Reputation: 4796
I'm using the following Regex (which I found online) to obtain the urls within a HTML page;
Regex regex = new Regex(@"url\((?<char>['""])?(?<url>.*?)\k<char>?\)");
Works fine for the HTML below;
<div style="background:url(images/logo.png) no-repeat;">UK</div>
However returns more than I need when the HTML page contained the following Javascript, returning 'destpage'
function buildurl(destpage)
I tried the following regex to include a colon, but it appears to be invalid
:url\((?<char>['""])?(?<:url>.*?)\k<char>?\)
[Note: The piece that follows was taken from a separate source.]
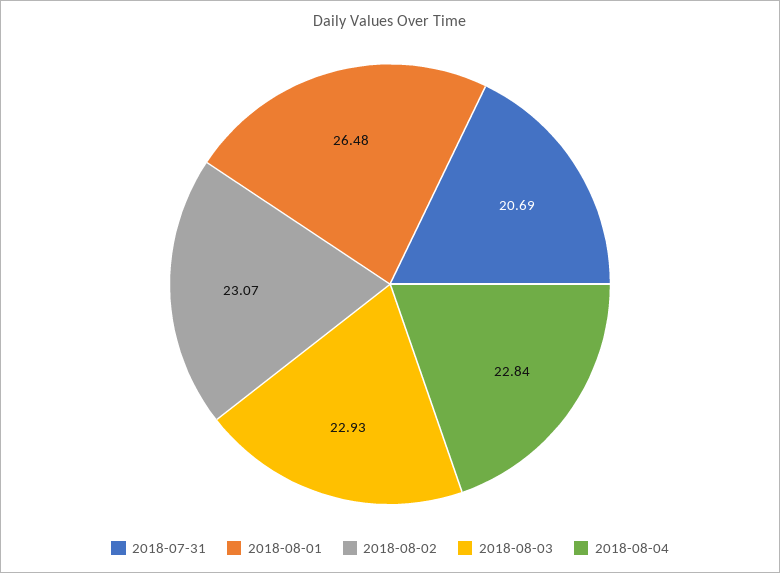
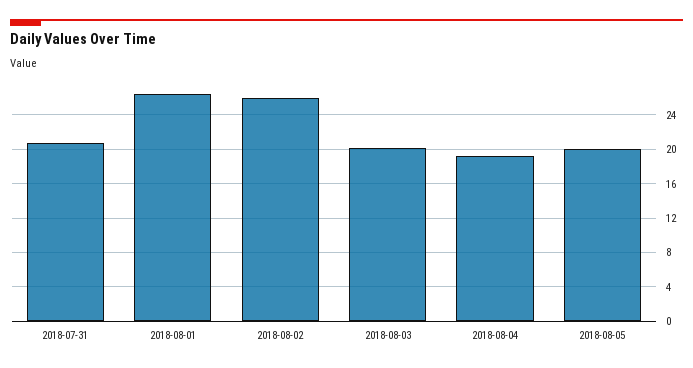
2018-08-02: 23.07 -> 26
2018-08-03: 22.93 -> 20
2018-08-04: 22.84 -> 19
2018-08-05: none -> 20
Any help would be much appreciated.
Upvotes: 0
Views: 412
Reputation: 321
Only add the colon to the front:
:url\((?<char>['""])?(?<url>.*?)\k<char>?\)
The second "url
" is the name of that group.
Upvotes: 0
Reputation: 69362
To get all the URLs, use the HtmlAgilityPack instead of a Regex. From their example page
HtmlDocument doc = new HtmlDocument();
doc.Load("file.htm");
foreach(HtmlNode link in doc.DocumentElement.SelectNodes("//a[@href"])
{
}
You can expand on that to obtain your style urls by, for example, using //@style
to get the style
nodes and iterating through those to extract the url
value.
Upvotes: 3